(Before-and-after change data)
┌──

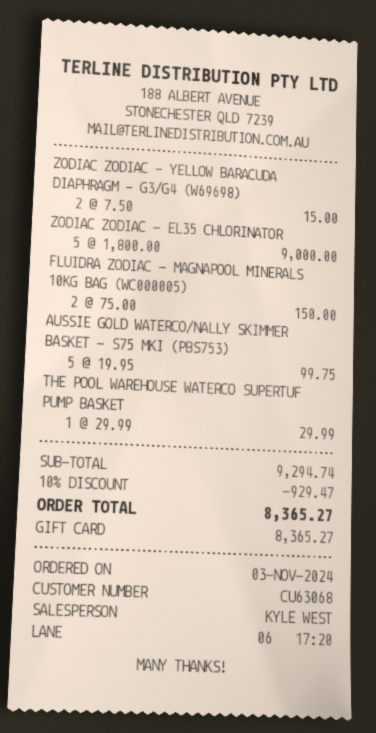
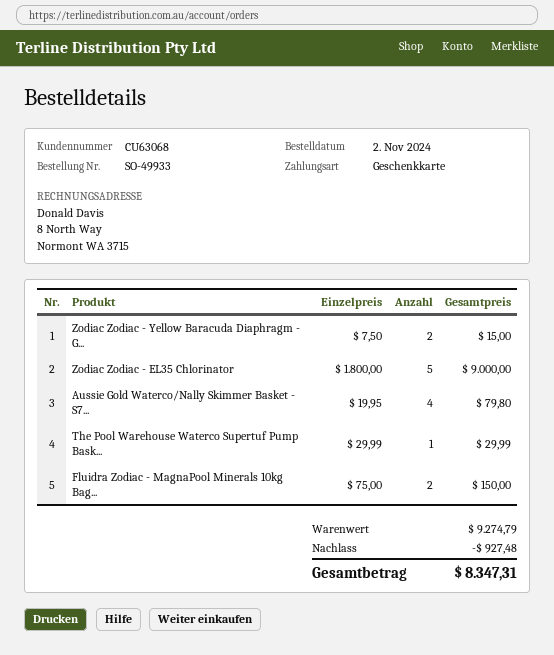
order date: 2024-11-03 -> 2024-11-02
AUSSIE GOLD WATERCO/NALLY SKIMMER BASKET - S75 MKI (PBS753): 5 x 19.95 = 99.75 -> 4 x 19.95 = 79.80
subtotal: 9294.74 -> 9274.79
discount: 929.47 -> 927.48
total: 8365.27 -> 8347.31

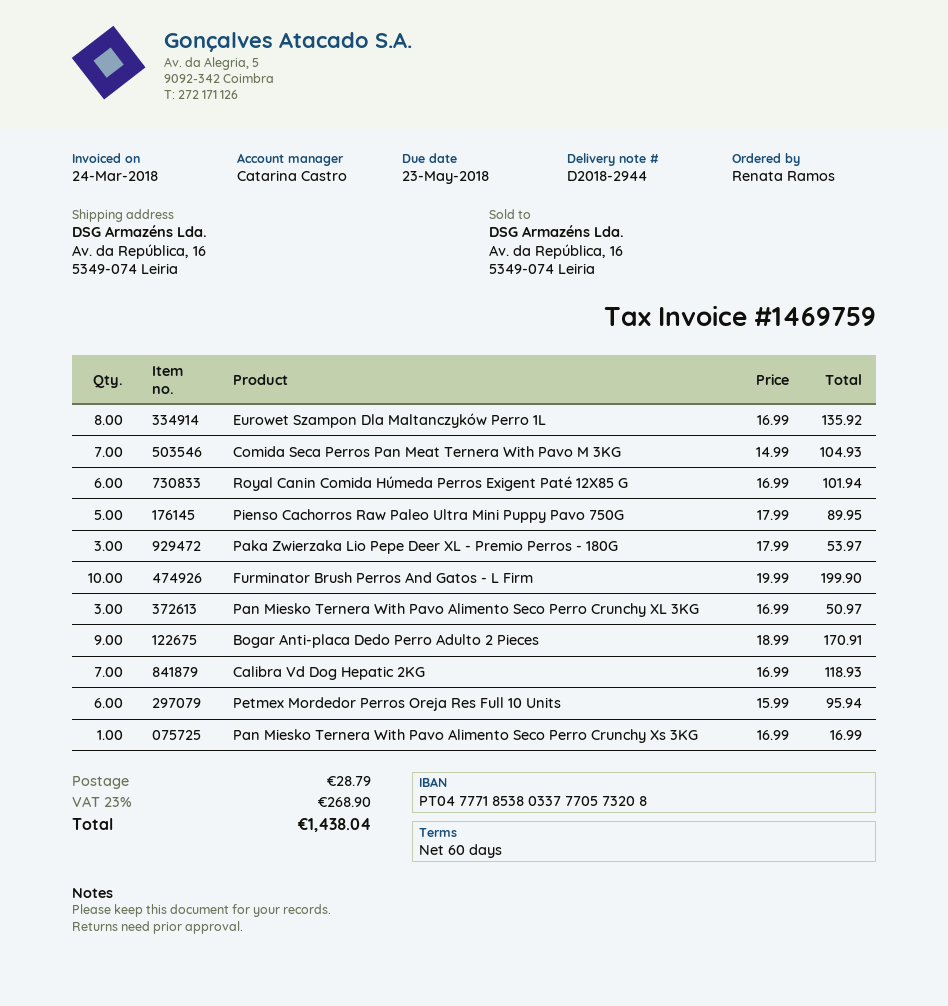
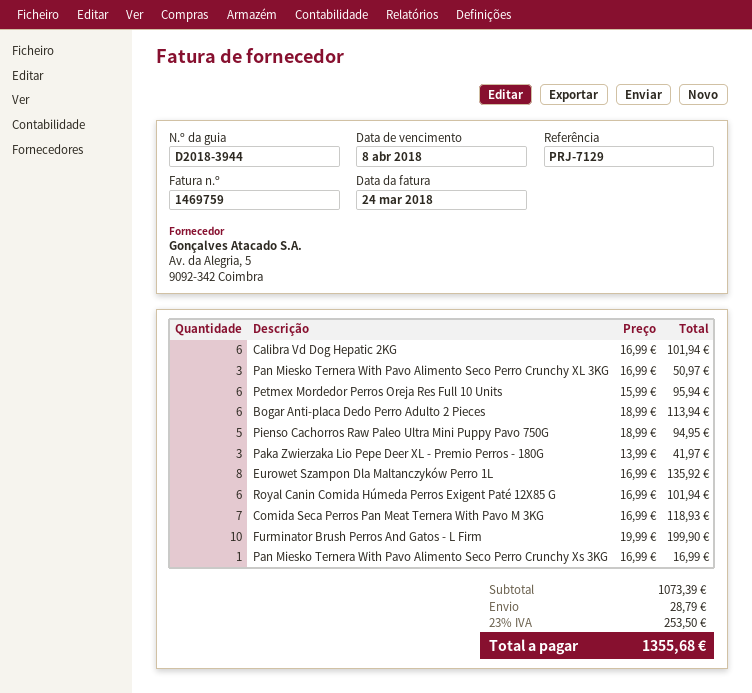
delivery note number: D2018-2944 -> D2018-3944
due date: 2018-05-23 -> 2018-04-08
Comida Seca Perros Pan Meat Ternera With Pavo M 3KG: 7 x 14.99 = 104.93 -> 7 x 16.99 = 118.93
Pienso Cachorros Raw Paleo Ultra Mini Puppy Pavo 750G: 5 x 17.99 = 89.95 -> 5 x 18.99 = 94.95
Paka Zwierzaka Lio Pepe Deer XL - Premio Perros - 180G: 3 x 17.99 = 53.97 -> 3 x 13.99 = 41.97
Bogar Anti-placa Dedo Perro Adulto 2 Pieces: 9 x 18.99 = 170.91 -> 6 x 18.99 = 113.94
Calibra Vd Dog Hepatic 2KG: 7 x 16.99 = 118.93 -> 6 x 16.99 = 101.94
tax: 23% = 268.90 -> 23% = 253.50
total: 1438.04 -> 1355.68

└──
┌──

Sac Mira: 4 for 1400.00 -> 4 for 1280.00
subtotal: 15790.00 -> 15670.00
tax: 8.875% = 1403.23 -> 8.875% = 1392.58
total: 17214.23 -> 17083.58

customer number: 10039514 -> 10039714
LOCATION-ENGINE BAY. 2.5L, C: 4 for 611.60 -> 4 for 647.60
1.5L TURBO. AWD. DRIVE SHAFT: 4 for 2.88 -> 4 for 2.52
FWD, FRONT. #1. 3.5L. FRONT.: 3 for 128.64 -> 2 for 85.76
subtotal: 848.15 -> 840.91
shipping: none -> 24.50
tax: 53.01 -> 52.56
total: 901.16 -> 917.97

└──

Instructions for the task
Your answer should consist of every line from the entries that holds "date".

Exercise answer
order date: 2024-11-03 -> 2024-11-02
due date: 2018-05-23 -> 2018-04-08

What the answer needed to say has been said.